Return each of the entries below precisely, with no pictures in the result.

[Web page edit records]
---
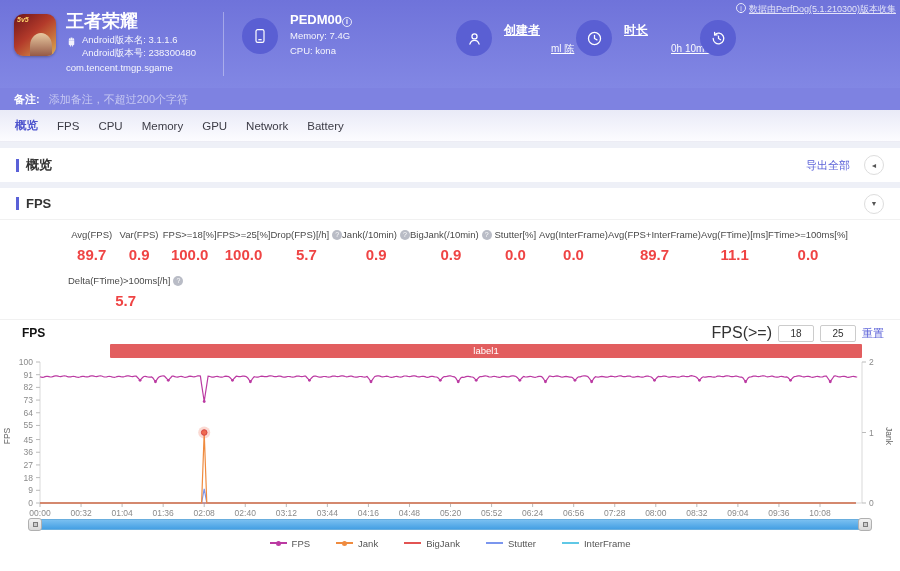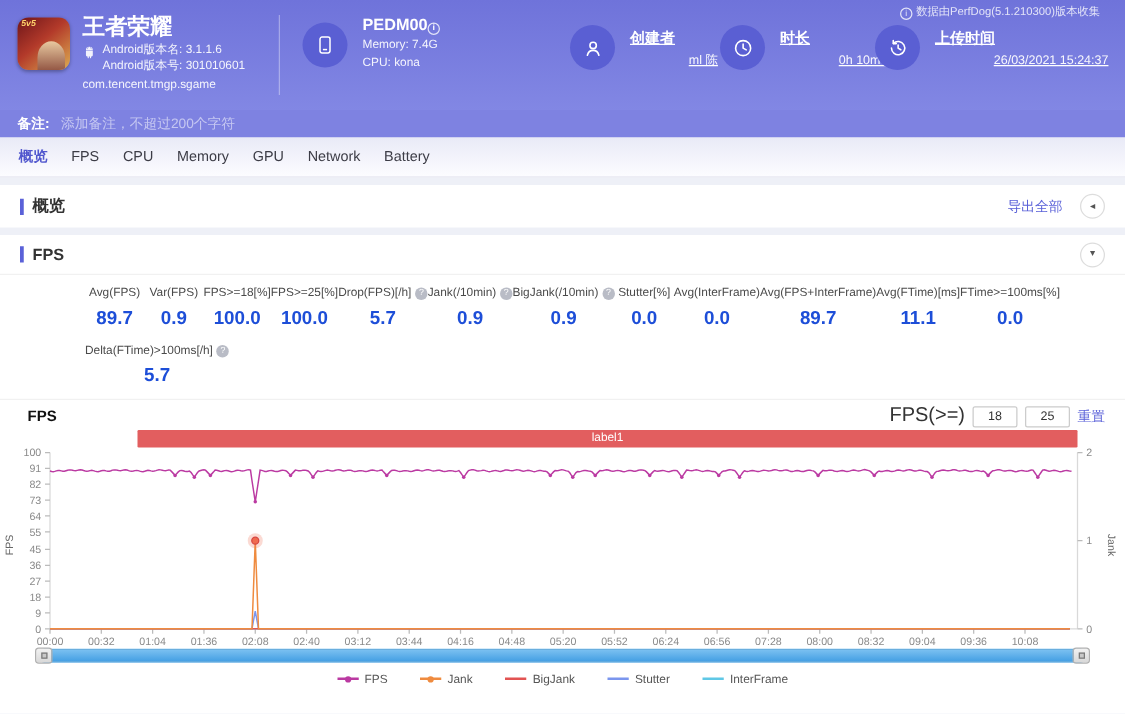--- a/index.html
+++ b/index.html
@@ -32,7 +32,7 @@
   .kv{margin-left:12px;margin-top:2px;text-decoration:underline;}
   .kv .k{font-size:12px;font-weight:bold;line-height:16px;}
   .kv .v{font-size:10px;line-height:16px;margin-top:3px;color:rgba(255,255,255,.95);margin-left:47px;}
-  .collect-note{position:absolute;right:20px;top:3px;font-size:9px;color:rgba(255,255,255,.8);display:flex;align-items:flex-end;}
+  .collect-note{position:absolute;right:4px;top:3px;font-size:9px;color:rgba(255,255,255,.8);display:flex;align-items:flex-start;text-decoration:underline;}
   .info-icon-w{display:inline-flex;width:10px;height:10px;border:1px solid rgba(255,255,255,.8);border-radius:50%;
     align-items:center;justify-content:center;font-size:7px;margin-right:3px;flex:none;}
   .info-icon{display:inline-flex;width:10px;height:10px;background:#b9bcc6;color:#fff;border-radius:50%;

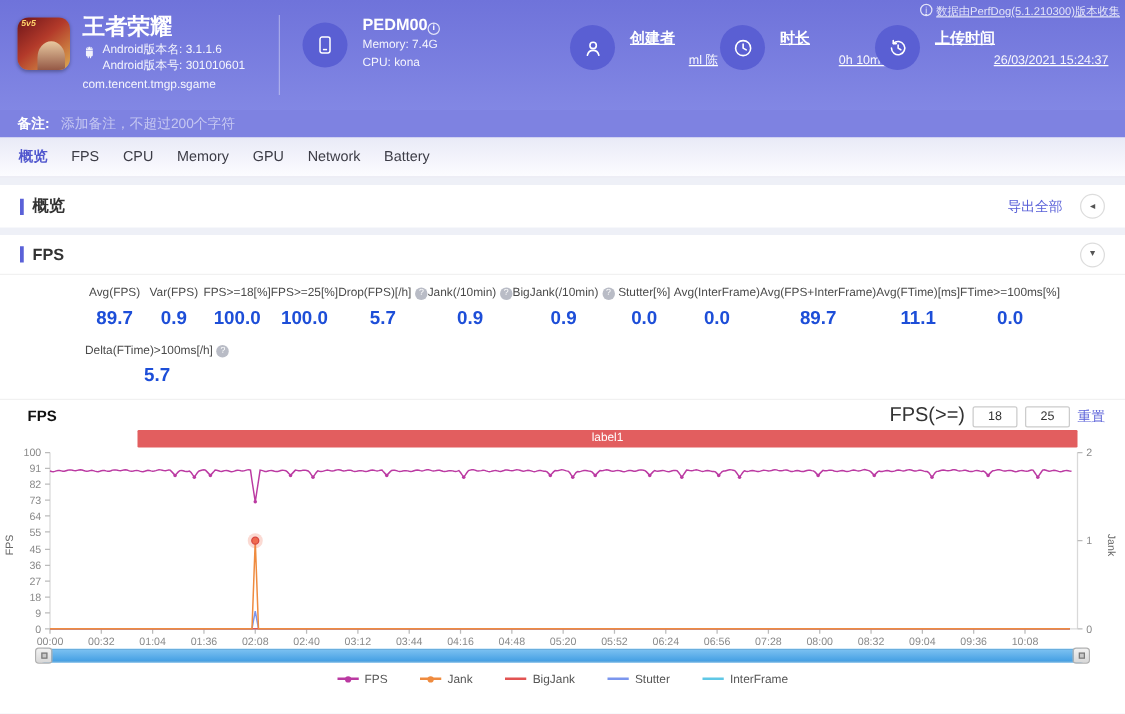--- a/index.html
+++ b/index.html
@@ -158,10 +158,6 @@
           <path d="M6.5 3.5v3.4h3.4" fill="none" stroke="#fff" stroke-width="1.8" stroke-linecap="round" stroke-linejoin="round"></path>
           <path d="M12 8.5V12l3 1.8" fill="none" stroke="#fff" stroke-width="1.8" stroke-linecap="round"></path>
         </svg>
-    </div>
-    <div class="kv">
-      <div class="k">上传时间</div>
-      <div class="v">26/03/2021 15:24:37</div>
     </div>
   </div>
 

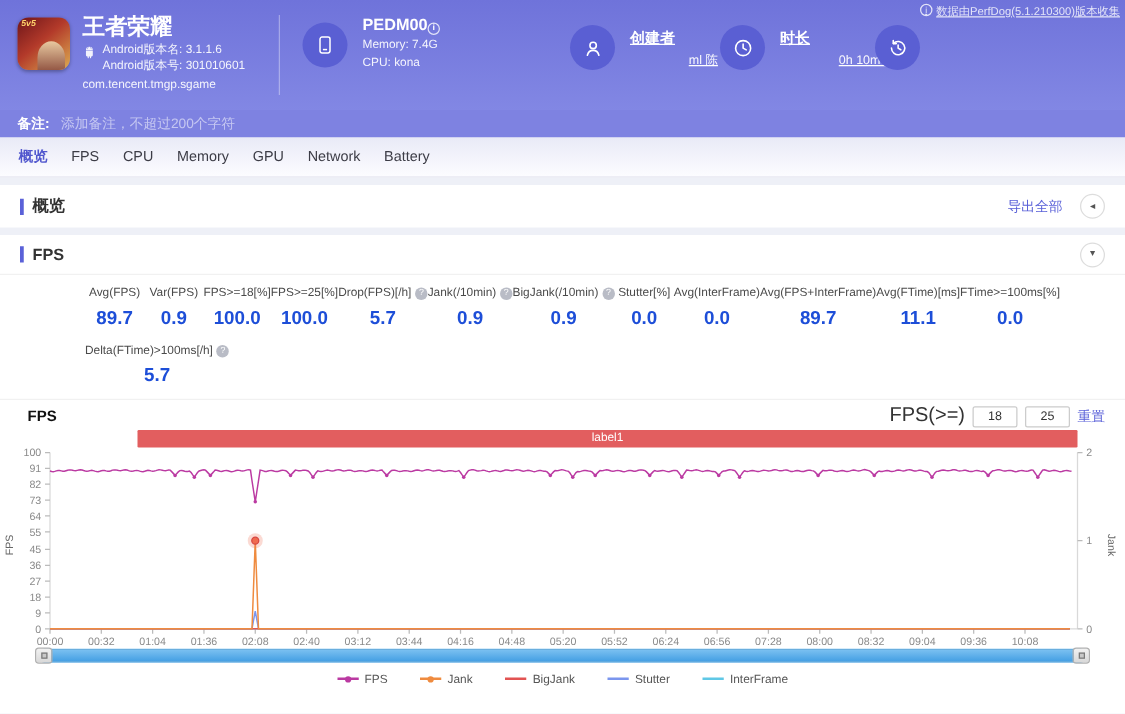--- a/index.html
+++ b/index.html
@@ -102,7 +102,7 @@
         </svg>
         <div class="ver-lines">
           <div>Android版本名: 3.1.1.6</div>
-          <div>Android版本号: 301010601</div>
+          <div>Android版本号: 238300480</div>
         </div>
       </div>
       <div class="pkg">com.tencent.tmgp.sgame</div>

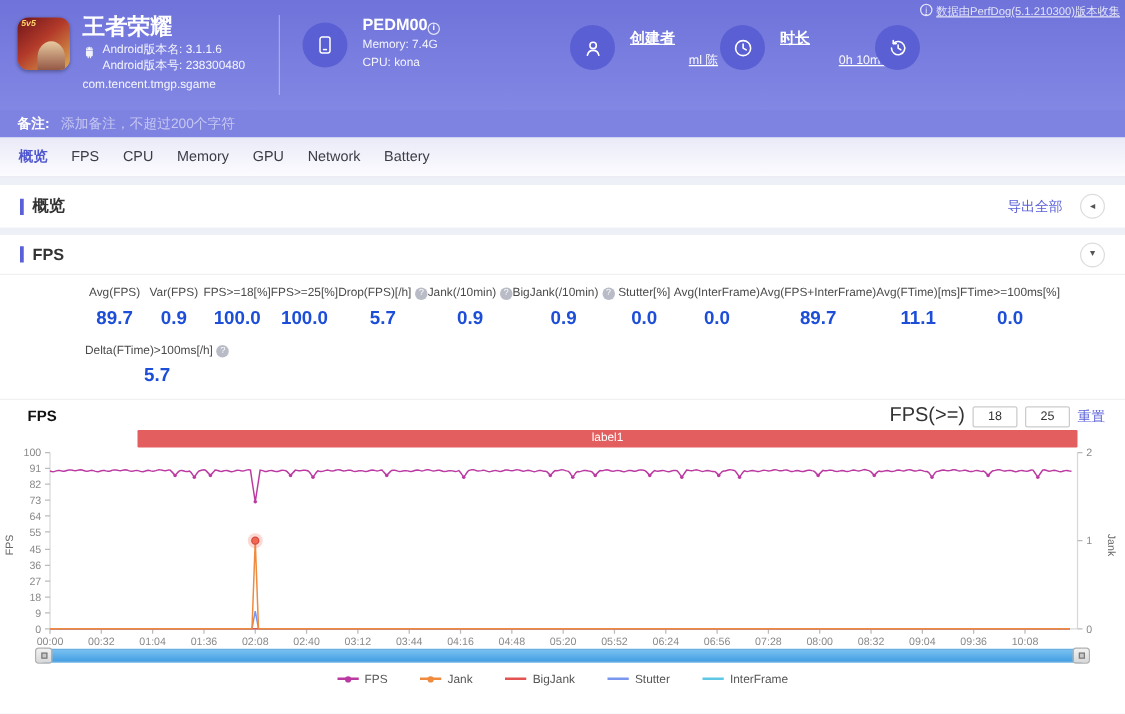--- a/index.html
+++ b/index.html
@@ -59,7 +59,7 @@
   .metrics-grid{display:grid;grid-template-columns:repeat(12,1fr);padding:9px 52px 0 68px;}
   .metric-cell{text-align:center;}
   .metric-label{font-size:9.5px;color:#4a4a4a;white-space:nowrap;text-align:center;}
-  .metric-value{font-size:15px;font-weight:bold;color:#1d4ed8;margin-top:6px;}
+  .metric-value{font-size:15px;font-weight:bold;color:#ef4444;margin-top:6px;}
   .metrics-grid.row2{padding-top:12px;}
   
   .chart-block{margin-top:10px;border-top:1px solid #f1f1f1;position:relative;padding-top:6px;}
---
Result of the exercise:
--- a/index.html
+++ b/index.html
@@ -32,7 +32,7 @@
   .kv{margin-left:12px;margin-top:2px;text-decoration:underline;}
   .kv .k{font-size:12px;font-weight:bold;line-height:16px;}
   .kv .v{font-size:10px;line-height:16px;margin-top:3px;color:rgba(255,255,255,.95);margin-left:47px;}
-  .collect-note{position:absolute;right:20px;top:3px;font-size:9px;color:rgba(255,255,255,.8);display:flex;align-items:flex-end;}
+  .collect-note{position:absolute;right:4px;top:3px;font-size:9px;color:rgba(255,255,255,.8);display:flex;align-items:flex-start;text-decoration:underline;}
   .info-icon-w{display:inline-flex;width:10px;height:10px;border:1px solid rgba(255,255,255,.8);border-radius:50%;
     align-items:center;justify-content:center;font-size:7px;margin-right:3px;flex:none;}
   .info-icon{display:inline-flex;width:10px;height:10px;background:#b9bcc6;color:#fff;border-radius:50%;

--- a/index.html
+++ b/index.html
@@ -158,10 +158,6 @@
           <path d="M6.5 3.5v3.4h3.4" fill="none" stroke="#fff" stroke-width="1.8" stroke-linecap="round" stroke-linejoin="round"></path>
           <path d="M12 8.5V12l3 1.8" fill="none" stroke="#fff" stroke-width="1.8" stroke-linecap="round"></path>
         </svg>
-    </div>
-    <div class="kv">
-      <div class="k">上传时间</div>
-      <div class="v">26/03/2021 15:24:37</div>
     </div>
   </div>
 

--- a/index.html
+++ b/index.html
@@ -102,7 +102,7 @@
         </svg>
         <div class="ver-lines">
           <div>Android版本名: 3.1.1.6</div>
-          <div>Android版本号: 301010601</div>
+          <div>Android版本号: 238300480</div>
         </div>
       </div>
       <div class="pkg">com.tencent.tmgp.sgame</div>

--- a/index.html
+++ b/index.html
@@ -59,7 +59,7 @@
   .metrics-grid{display:grid;grid-template-columns:repeat(12,1fr);padding:9px 52px 0 68px;}
   .metric-cell{text-align:center;}
   .metric-label{font-size:9.5px;color:#4a4a4a;white-space:nowrap;text-align:center;}
-  .metric-value{font-size:15px;font-weight:bold;color:#1d4ed8;margin-top:6px;}
+  .metric-value{font-size:15px;font-weight:bold;color:#ef4444;margin-top:6px;}
   .metrics-grid.row2{padding-top:12px;}
   
   .chart-block{margin-top:10px;border-top:1px solid #f1f1f1;position:relative;padding-top:6px;}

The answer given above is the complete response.